Number of Raw Datasets of Automated Fetal Movement Detection and Remote Event Marks Data Sets on Investigational Device
The collection of the number of raw data sets of automated fetal movement detection and remote event marks data sets per subject during continuous fetal monitoring from the investigational device on enrolled subjects for device validation. No analysis was performed on this data and it was collected for future testing purposes.
Time frame: 30 minutes with investigational device over the course of 1 visit.
Number of Adverse Safety Events With Investigational Device
The collection of the number of adverse events, serious adverse events, and/or device deficiencies reported on all enrolled subjects in the study using the investigational device.
Time frame: 30 minutes with investigational device over the course of 1 visit.
Number of Adverse Safety Events With Coro259 cx, FDA Approved Device
The collection of the number of adverse events, serious adverse events, and/or device deficiencies reported on all enrolled subjects in the study using the FDA approved device.
Time frame: 30 minutes with FDA approved device over the course of 1 visit.

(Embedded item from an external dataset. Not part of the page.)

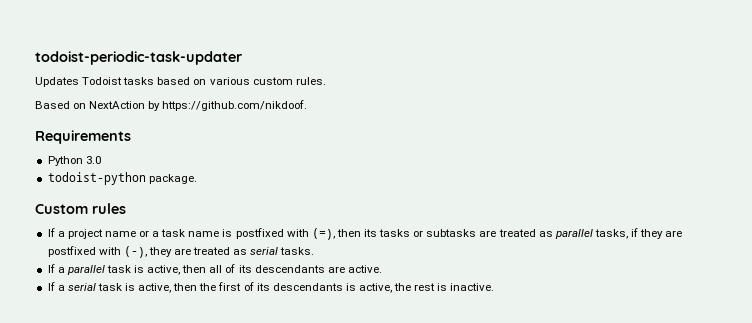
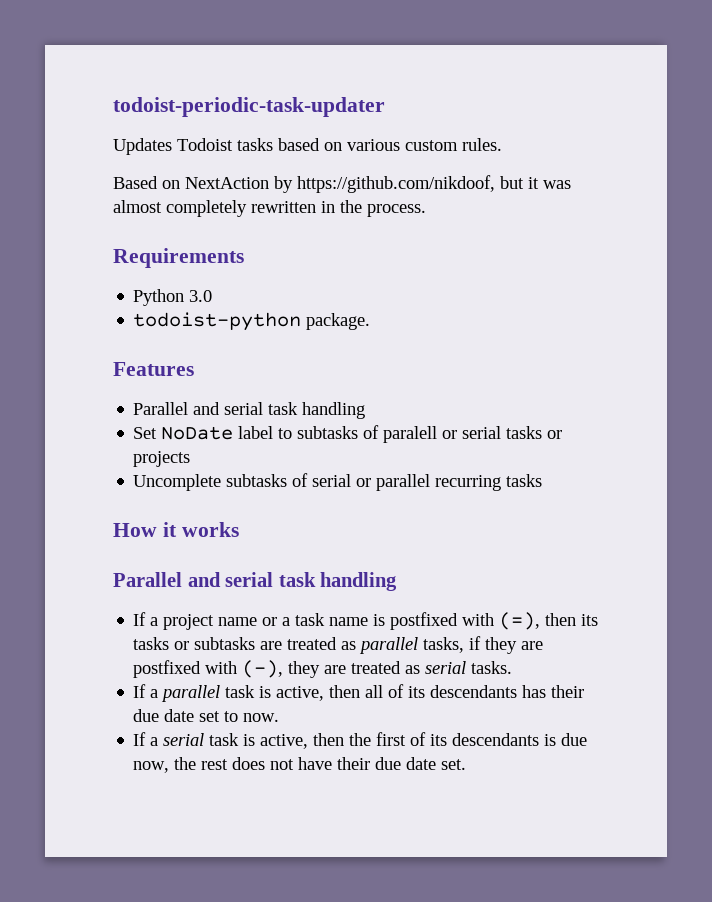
[162,100,308,111] https://github.com/nikdoof. -> [297,175,571,193] [113,200,426,217] https://github.com/nikdoof, but it was almost completely rewritten in the process.
[35,203,126,214] Custom rules -> [113,362,194,376] [133,402,366,419] [133,425,563,443] [133,451,191,467] [133,473,543,491] [113,522,239,537] [113,572,398,591] Features // Parallel and serial task handling // Set NoDate label to subtasks of paralell or serial tasks or projects // Uncomplete subtasks of serial or parallel recurring tasks // How it works // Parallel and serial task handling
[327,265,382,273] are active. -> [522,685,585,698] [133,709,280,722] has their due date set to now.
[359,283,495,293] active, the rest is inactive. -> [561,733,588,746] [133,757,467,773] due now, the rest does not have their due date set.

The Number of Raw Datasets of Automated Fetal Movement Detection and Remote Event Marks Data Sets on Coro 259cx Device
The collection of the number of raw data sets of automated fetal movement detection and remote event marks data sets per subject during continuous fetal monitoring from the investigational device on enrolled subjects for device validation. No analysis was performed on this data and it was collected for future testing purposes.
Time frame: 30 minutes with Coro 259cx, FDA approved device over the course of 1 visit.